Sono ricostruzioni suggestive, ma sembrano più che altro spifferi dal gruppo parlamentare, o meglio da quella parte di gruppo parlamentare che vorrebbe liberarsi di Luigi Di Maio.

Dopo averlo convinto a stringere un accordo per le regionali umbre cercano adesso di attribuirgli l’intera responsabilità della sconfitta.

Né Casaleggio né Casalino, però, hanno l’interesse ad assumersi un incarico di primo piano.

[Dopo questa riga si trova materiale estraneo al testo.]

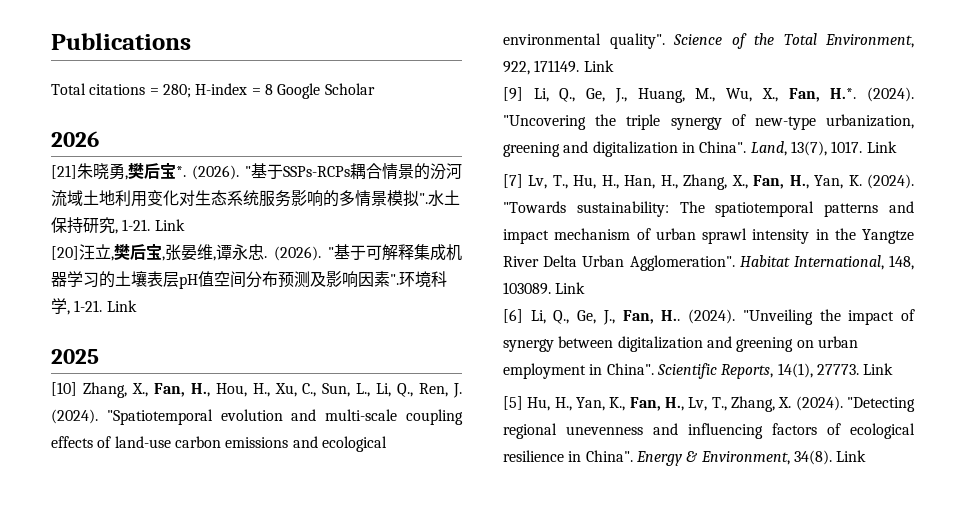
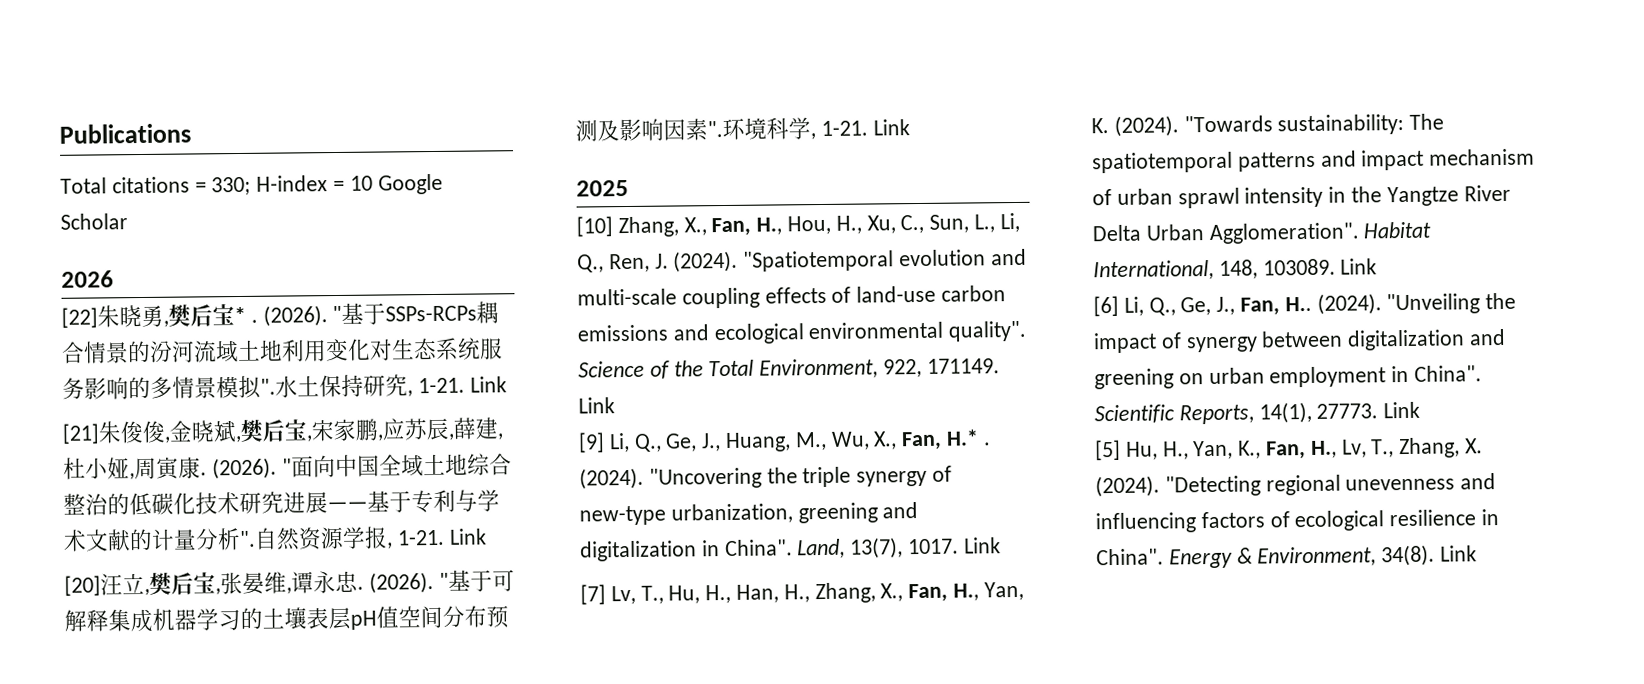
- Total citations = 280; H-index = 8 Google Scholar
+ Total citations = 330; H-index = 10 Google Scholar
- [21]朱晓勇,樊后宝*.
+ [22]朱晓勇,樊后宝* .
+ [21]朱俊俊,金晓斌,樊后宝,宋家鹏,应苏辰,薛建,杜小娅,周寅康. (2026). "面向中国全域土地综合整治的低碳化技术研究进展——基于专利与学术文献的计量分析".自然资源学报, 1-21. Link
- [9] Li, Q., Ge, J., Huang, M., Wu, X., Fan, H.*. (2024).
+ [9] Li, Q., Ge, J., Huang, M., Wu, X., Fan, H.* . (2024).

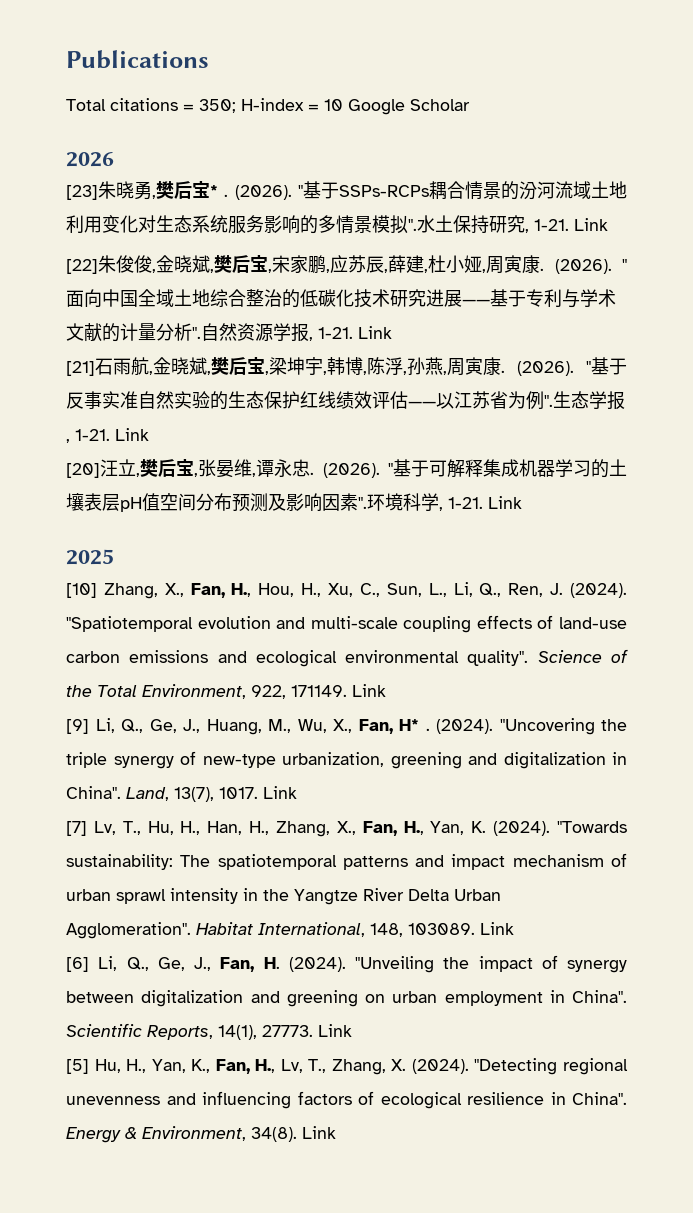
- Total citations = 330; H-index = 10 Google Scholar
+ Total citations = 350; H-index = 10 Google Scholar
- [22]朱晓勇,樊后宝* .
+ [23]朱晓勇,樊后宝* .
- [21]朱俊俊,金晓斌,樊后宝,宋家鹏,应苏辰,薛建,杜小娅,周寅康.
+ [22]朱俊俊,金晓斌,樊后宝,宋家鹏,应苏辰,薛建,杜小娅,周寅康.
+ [21]石雨航,金晓斌,樊后宝,梁坤宇,韩博,陈浮,孙燕,周寅康. (2026). "基于反事实准自然实验的生态保护红线绩效评估——以江苏省为例".生态学报, 1-21. Link
- [9] Li, Q., Ge, J., Huang, M., Wu, X., Fan, H.* .
+ [9] Li, Q., Ge, J., Huang, M., Wu, X., Fan, H* .
- [6] Li, Q., Ge, J., Fan, H.. (2024).
+ [6] Li, Q., Ge, J., Fan, H. (2024).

Il primo ha soldi e potere a disposizione, un’azienda, interessi che gestisce meglio da padrone che da capo politico.

Il secondo gioca certamente una sua partita, ma è sempre stato più efficace in ruoli di seconda linea – che non vuol dire di secondaria importanza. Ogni occasione di maggior visibilità gli si è ritorta contro.

Che Luigi Di Maio sia in difficoltà è poi tutto da dimostrare: nessuno, anche tra i parlamentari che più lo avversano, è disposto ad anticipare il voto del 2023 pur di liberarsi del capo politico. E, in ogni caso, il cambio della guardia si può fare solo sulla piattaforma Rousseau di Casaleggio.

Di Maio è in realtà nella miglior posizione possibile per organizzare il partito a sua immagine ritagliandosi un ruolo per il prossimo giro di giostra, al quale non si potrà candidare. Almeno se non cambiano le regole, di nuovo.